Third-Party Breaches Up 60%

Nearly half of all breaches — 48% — now involve a third party. That’s a 60% jump, and it reflects the tangled web of vendors, cloud services, and SaaS platforms that modern organisations depend on.

This trend explains why seemingly privacy-conscious companies still get caught in breaches. You might trust your direct service provider, but do you know who their subprocessors are? Who hosts their infrastructure? Who provides their analytics, email, or payment processing? Each link in the chain is a potential point of failure.

The Canvas breach we covered yesterday is a textbook case: Instructure — the company behind Canvas — was initially compromised through its Salesforce environment before attackers pivoted to the main platform. The vendor stack is the attack surface.

Mobile Social Engineering Outperforms Email

Mobile-targeted social engineering attacks now have a 40% higher success rate than traditional email phishing. Attackers are exploiting the smaller screens, truncated URLs, and notification-driven interactions that make it harder to spot fakes on phones.

What You Can Actually Do

The DBIR paints a picture of systemic failure at the organisational level — slow patching, uncontrolled AI usage, sprawling vendor dependencies. But there are concrete steps individuals can take:

Minimise your vendor exposure. Every service you use is a third party that could be breached. Consolidating onto fewer, more trustworthy platforms reduces your attack surface. Self-hosted solutions and privacy-first providers with transparent infrastructure cut out layers of third-party risk.

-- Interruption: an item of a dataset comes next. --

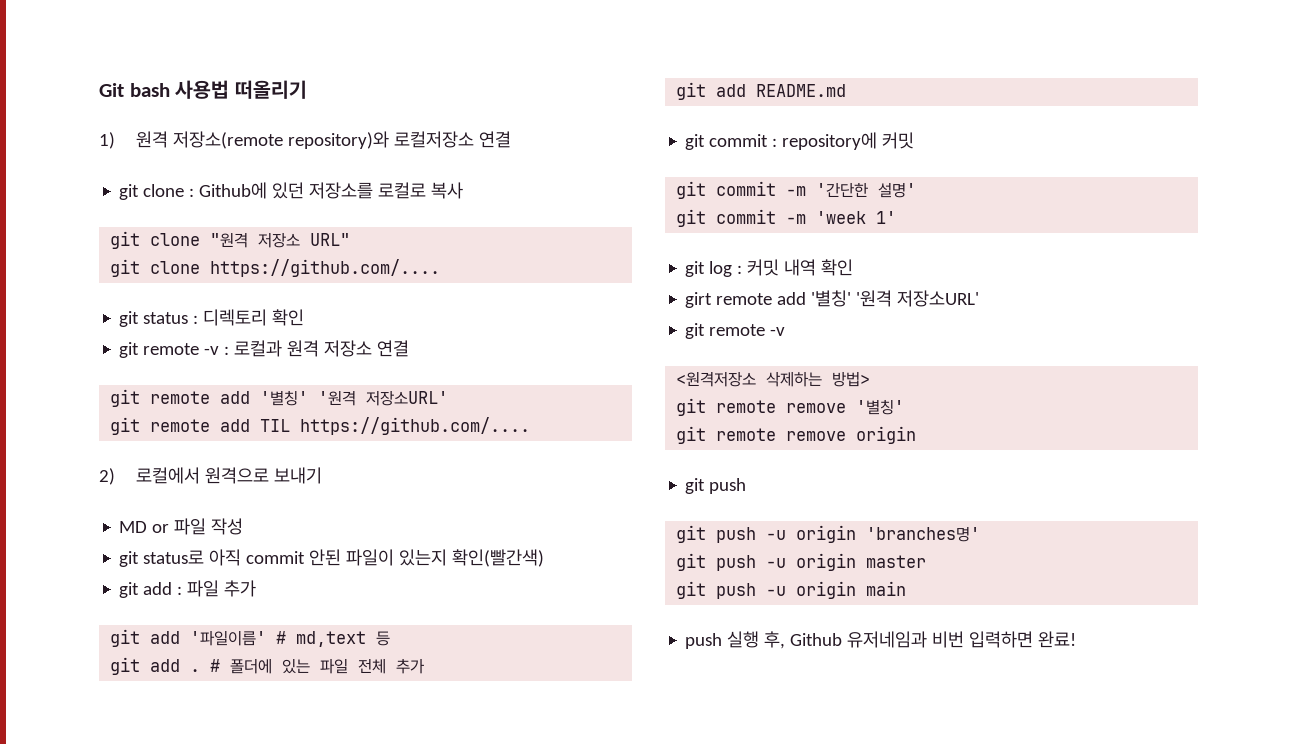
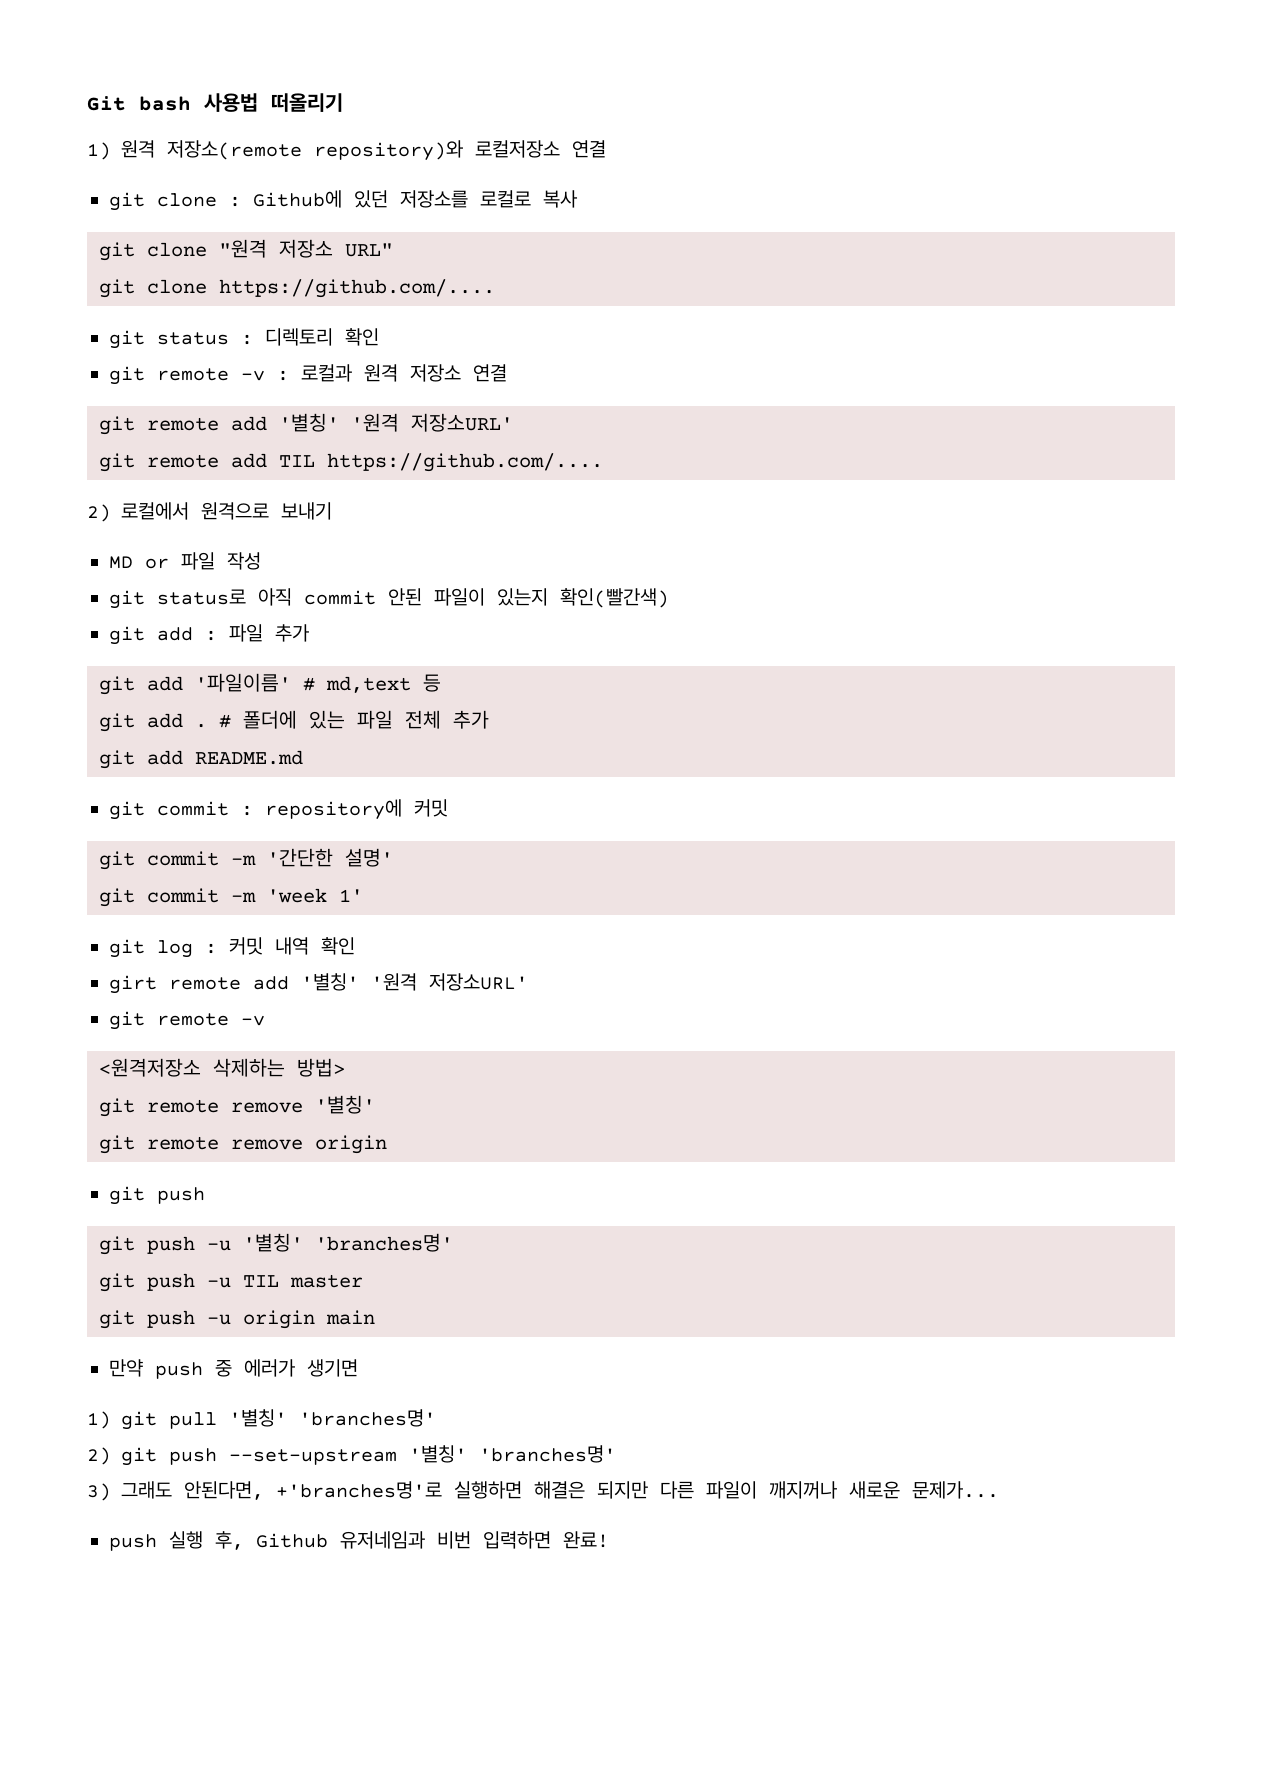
[796,525,857,543] origin -> [243,1233,303,1252] '별칭'
[796,553,857,571] origin -> [243,1275,279,1287] TIL
(907, 588) none -> [109,1359,358,1379] [87,1409,436,1430] [87,1445,616,1466] [87,1481,999,1501] // 만약 push 중 에러가 생기면 // 1) git pull '별칭' 'branches명' // 2) git push --set-upstream '별칭' 'branches명' // 3) 그래도 안된다면, +'branches명'로 실행하면 해결은 되지만 다른 파일이 깨지꺼나 새로운 문제가...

Ask where your data lives. Jurisdiction matters. A provider operating under Swiss privacy law with data stored in Switzerland has different legal protections — and different breach notification requirements — than one routing your data through a chain of US-based subprocessors.

Audit your own AI usage. If you’re pasting work documents, personal data, or anything sensitive into AI tools, you’re part of the shadow AI problem. Use tools with clear data policies, or better yet, self-hosted AI options that keep your data on your own infrastructure.

Keep your own software updated. You can’t control your cloud provider’s patch cycles, but you can control your own devices. Enable automatic updates. Don’t postpone them.

The 2026 DBIR makes one thing clear: trusting your data to others has never carried more risk. The organisations responsible for protecting it are patching slower, getting breached through their vendors, and watching their own employees leak sensitive information into AI tools they don’t control. The less data you hand over, the less there is to steal.